Department for Diagnostic Laboratory Medicine, Institute for Clinical Chemistry and Pathobiochemistry, University Hospital Tübingen, Tübingen, Germany; Institute for Diabetes Research and Metabolic Diseases (IDM) of the Helmholtz Zentrum München at the University of Tuebingen, Tuebingen, Germany; German Center for Diabetes Research (DZD), Tübingen, Germany. Electronic address:

Published: June 2023

Reliability, robustness, and interlaboratory comparability of quantitative measurements is critical for clinical lipidomics studies. Lipids' different ex vivo stability in blood bears the risk of misinterpretation of data. Clear recommendations for the process of blood sample collection are required. We studied by UHPLC-high resolution mass spectrometry, as part of the "Preanalytics interest group" of the International Lipidomics Society, the stability of 417 lipid species in EDTA whole blood after exposure to either 4°C, 21°C, or 30°C at six different time points (0.5 h-24 h) to cover common daily routine conditions in clinical settings. In total, >800 samples were analyzed. 325 and 288 robust lipid species resisted 24 h exposure of EDTA whole blood to 21°C or 30°C, respectively.
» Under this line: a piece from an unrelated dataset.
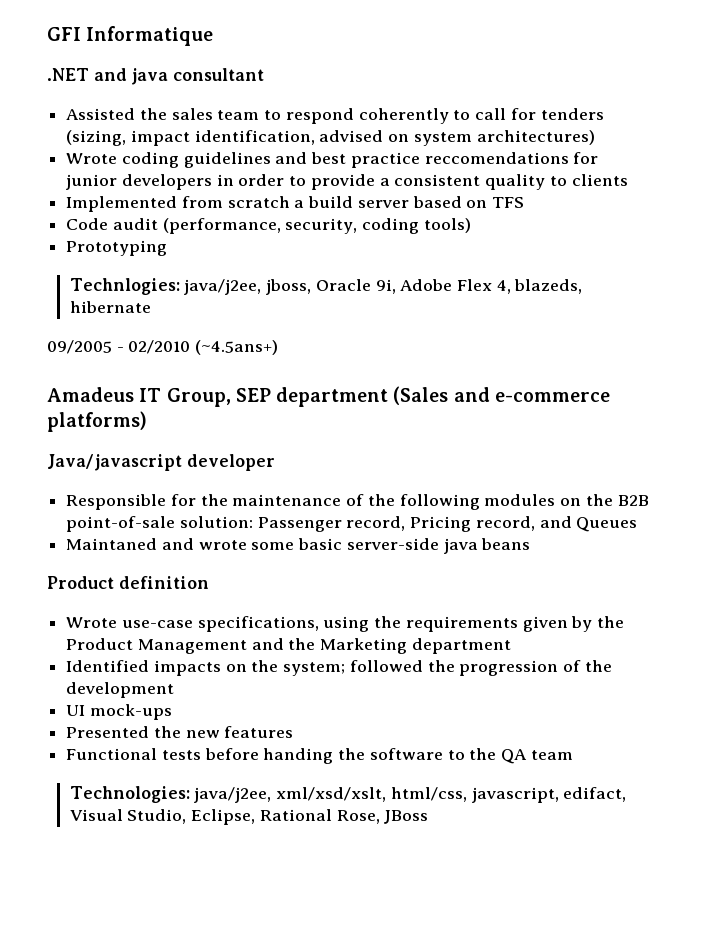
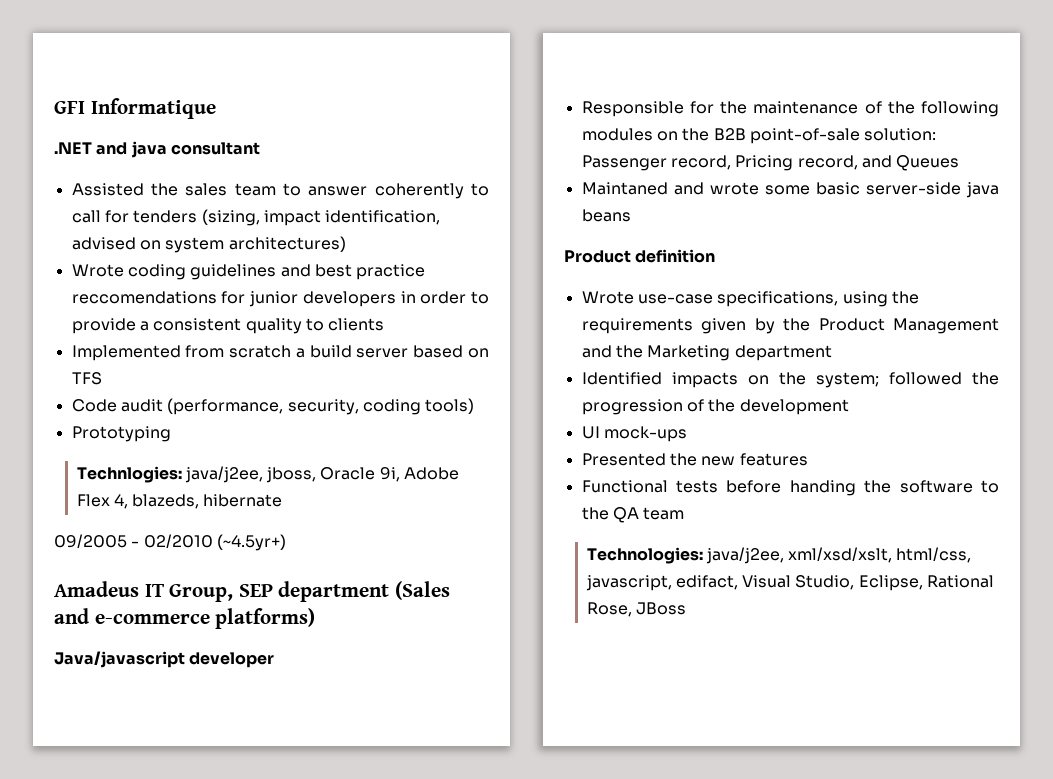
[285,108,354,124] respond -> [308,186,368,196] answer
[195,340,279,355] (~4.5ans+) -> [216,534,286,551] (~4.5yr+)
Most significant instabilities were detected for FA, LPE, and LPC. Based on our data, we recommend cooling whole blood at once and permanent. Plasma should be separated within 4 h, unless the focus is solely on robust lipids. Lists are provided to check the ex vivo (in)stability of distinct lipids and potential biomarkers of interest in whole blood. To conclude, our results contribute to the international efforts towards reliable and comparable clinical lipidomics data paving the way to the proper diagnostic application of distinct lipid patterns or lipid profiles in the future.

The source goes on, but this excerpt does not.